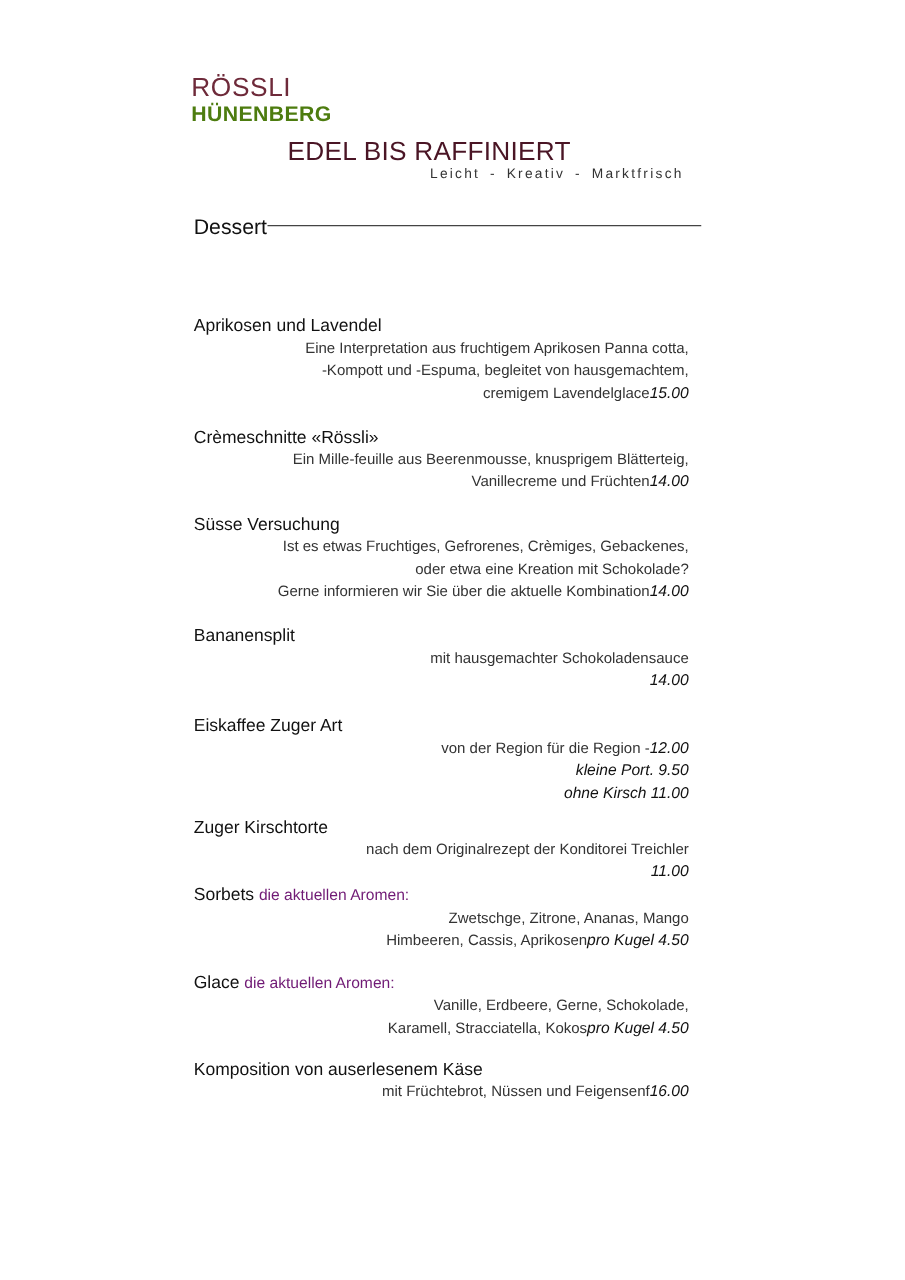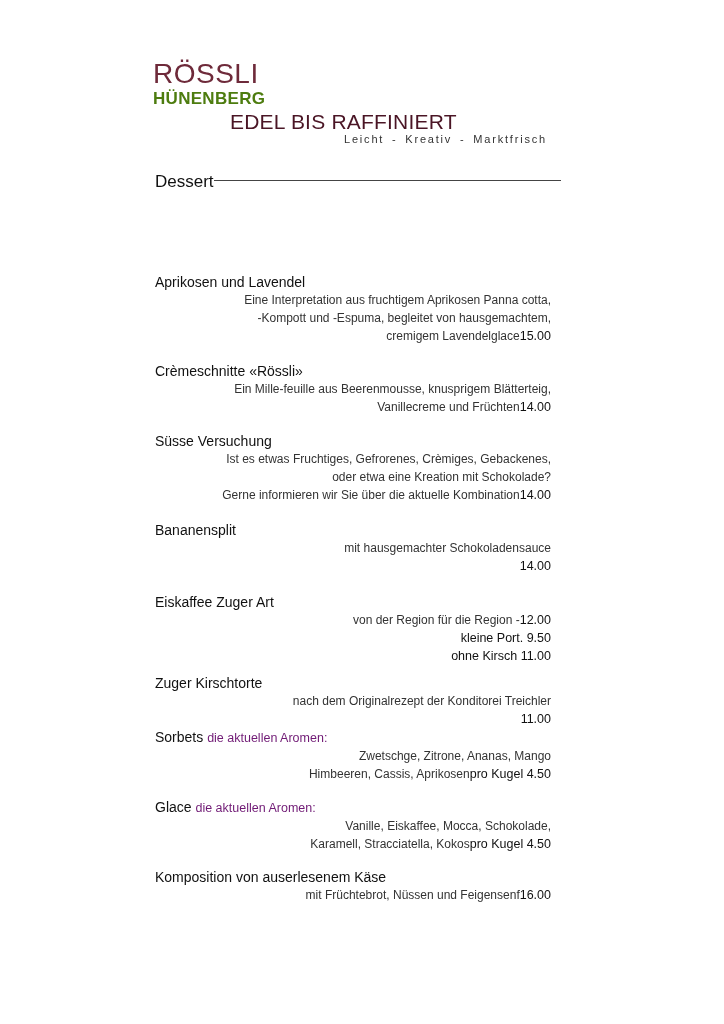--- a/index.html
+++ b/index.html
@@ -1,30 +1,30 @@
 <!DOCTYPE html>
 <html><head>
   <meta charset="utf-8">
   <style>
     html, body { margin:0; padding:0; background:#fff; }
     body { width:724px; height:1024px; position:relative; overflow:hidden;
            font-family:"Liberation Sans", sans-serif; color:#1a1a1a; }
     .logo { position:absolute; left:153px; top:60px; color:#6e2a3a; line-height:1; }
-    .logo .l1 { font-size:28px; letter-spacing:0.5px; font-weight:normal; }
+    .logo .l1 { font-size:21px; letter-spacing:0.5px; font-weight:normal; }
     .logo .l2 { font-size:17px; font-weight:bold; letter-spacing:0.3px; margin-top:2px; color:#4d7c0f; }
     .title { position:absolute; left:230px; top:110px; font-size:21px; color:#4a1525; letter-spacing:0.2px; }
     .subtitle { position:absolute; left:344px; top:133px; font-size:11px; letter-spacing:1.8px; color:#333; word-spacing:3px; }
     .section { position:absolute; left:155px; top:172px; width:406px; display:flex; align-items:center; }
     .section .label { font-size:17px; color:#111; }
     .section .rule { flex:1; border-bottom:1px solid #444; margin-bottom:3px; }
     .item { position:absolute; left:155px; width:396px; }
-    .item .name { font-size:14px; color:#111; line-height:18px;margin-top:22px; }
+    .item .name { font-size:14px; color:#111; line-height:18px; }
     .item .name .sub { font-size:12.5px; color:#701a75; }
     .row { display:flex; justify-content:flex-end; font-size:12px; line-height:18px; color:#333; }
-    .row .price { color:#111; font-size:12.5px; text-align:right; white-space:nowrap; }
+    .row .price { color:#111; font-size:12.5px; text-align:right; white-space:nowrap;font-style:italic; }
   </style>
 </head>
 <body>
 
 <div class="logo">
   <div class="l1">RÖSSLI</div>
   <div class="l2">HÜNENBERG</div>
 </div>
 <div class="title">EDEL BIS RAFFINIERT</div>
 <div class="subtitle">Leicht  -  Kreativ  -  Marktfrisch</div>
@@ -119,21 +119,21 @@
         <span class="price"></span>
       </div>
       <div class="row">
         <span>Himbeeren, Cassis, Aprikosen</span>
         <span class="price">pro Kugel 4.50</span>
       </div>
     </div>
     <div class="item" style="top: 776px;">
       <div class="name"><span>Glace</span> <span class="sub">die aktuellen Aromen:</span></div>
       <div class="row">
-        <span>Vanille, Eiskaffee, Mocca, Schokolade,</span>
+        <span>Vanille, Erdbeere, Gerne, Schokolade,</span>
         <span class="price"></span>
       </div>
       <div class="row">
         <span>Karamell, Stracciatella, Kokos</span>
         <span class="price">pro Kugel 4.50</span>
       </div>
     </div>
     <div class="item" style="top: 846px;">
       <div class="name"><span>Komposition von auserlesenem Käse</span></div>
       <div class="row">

*-*-*

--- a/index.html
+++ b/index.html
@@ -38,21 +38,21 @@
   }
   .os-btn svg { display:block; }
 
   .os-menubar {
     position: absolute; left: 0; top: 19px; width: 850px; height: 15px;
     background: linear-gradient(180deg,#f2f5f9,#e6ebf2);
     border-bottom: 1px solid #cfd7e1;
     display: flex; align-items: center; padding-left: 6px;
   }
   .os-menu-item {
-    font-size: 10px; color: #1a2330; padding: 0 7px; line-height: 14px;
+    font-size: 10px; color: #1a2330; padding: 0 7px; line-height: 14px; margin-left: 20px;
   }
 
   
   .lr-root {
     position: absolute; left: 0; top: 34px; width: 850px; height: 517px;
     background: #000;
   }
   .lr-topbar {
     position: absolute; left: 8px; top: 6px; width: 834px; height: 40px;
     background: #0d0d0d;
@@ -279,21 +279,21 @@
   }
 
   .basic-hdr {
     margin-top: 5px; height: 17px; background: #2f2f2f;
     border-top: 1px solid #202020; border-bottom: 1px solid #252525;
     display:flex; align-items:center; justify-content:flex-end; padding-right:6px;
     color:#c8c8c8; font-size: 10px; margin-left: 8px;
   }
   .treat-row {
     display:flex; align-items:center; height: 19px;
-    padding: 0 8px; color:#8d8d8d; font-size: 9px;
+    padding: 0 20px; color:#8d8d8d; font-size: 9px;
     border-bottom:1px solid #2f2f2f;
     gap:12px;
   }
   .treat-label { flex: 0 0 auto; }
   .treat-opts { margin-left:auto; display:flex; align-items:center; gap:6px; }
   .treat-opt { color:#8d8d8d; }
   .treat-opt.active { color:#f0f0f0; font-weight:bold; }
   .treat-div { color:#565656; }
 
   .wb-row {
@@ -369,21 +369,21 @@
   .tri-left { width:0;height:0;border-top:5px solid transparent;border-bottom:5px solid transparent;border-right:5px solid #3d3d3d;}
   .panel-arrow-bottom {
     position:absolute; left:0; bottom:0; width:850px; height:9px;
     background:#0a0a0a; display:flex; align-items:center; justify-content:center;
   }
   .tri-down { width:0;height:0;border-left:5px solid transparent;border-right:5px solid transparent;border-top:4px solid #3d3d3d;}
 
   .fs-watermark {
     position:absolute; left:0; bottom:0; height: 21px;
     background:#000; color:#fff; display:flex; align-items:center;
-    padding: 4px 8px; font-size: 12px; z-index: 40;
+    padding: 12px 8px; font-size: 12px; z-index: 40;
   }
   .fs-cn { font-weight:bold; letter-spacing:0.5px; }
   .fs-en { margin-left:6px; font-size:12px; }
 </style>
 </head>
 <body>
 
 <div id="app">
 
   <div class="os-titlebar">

*-*-*

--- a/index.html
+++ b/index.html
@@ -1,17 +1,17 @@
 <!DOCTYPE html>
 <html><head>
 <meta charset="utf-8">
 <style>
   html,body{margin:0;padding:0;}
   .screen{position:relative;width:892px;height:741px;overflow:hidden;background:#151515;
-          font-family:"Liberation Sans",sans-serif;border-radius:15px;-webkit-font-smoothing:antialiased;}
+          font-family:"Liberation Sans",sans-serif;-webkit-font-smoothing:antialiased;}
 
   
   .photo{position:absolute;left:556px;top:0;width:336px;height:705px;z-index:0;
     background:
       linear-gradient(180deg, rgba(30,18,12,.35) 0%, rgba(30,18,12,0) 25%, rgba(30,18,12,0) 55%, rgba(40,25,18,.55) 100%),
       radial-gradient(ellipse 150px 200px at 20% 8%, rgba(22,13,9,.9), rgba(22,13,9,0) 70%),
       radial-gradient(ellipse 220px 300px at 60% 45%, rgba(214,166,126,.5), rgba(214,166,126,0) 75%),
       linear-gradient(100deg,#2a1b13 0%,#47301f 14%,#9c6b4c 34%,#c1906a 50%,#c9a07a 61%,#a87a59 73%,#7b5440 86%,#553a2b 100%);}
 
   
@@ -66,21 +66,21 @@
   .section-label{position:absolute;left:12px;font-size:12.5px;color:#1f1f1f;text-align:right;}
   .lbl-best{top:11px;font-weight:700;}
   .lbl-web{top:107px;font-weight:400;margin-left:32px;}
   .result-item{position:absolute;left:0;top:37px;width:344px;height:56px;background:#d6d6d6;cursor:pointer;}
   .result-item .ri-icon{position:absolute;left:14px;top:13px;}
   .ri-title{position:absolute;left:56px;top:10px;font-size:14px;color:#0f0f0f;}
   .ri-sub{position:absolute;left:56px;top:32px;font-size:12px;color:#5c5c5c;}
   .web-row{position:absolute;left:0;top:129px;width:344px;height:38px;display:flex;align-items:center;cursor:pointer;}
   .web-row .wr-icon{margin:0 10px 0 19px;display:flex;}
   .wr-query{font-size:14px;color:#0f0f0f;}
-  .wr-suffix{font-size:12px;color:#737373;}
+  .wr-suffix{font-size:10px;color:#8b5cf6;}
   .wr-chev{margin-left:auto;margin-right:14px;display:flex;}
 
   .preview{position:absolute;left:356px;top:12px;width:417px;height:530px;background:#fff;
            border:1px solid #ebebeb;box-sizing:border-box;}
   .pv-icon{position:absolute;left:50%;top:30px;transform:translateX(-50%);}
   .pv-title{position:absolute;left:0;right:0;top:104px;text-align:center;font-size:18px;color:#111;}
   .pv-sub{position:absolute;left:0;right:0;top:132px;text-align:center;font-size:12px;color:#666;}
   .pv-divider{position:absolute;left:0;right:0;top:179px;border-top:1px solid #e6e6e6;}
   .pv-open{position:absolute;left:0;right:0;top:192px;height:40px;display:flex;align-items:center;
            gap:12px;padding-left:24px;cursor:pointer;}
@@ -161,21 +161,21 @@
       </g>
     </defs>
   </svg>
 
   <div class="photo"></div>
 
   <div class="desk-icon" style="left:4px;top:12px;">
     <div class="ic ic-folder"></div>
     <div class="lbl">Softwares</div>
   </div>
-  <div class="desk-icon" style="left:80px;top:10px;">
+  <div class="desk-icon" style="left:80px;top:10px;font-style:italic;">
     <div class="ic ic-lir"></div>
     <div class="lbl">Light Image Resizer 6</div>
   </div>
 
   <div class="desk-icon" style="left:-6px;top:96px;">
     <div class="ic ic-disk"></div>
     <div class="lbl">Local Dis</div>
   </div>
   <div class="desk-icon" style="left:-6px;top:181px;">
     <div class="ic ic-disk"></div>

*-*-*

> _EXERCISE AIM_:
Reply with every line of the listing that has the string "serif".

> _WORKED SOLUTION_:
            font-family:"Liberation Sans", sans-serif; color:#1a1a1a; }
-          font-family:"Liberation Sans",sans-serif;border-radius:15px;-webkit-font-smoothing:antialiased;}
+          font-family:"Liberation Sans",sans-serif;-webkit-font-smoothing:antialiased;}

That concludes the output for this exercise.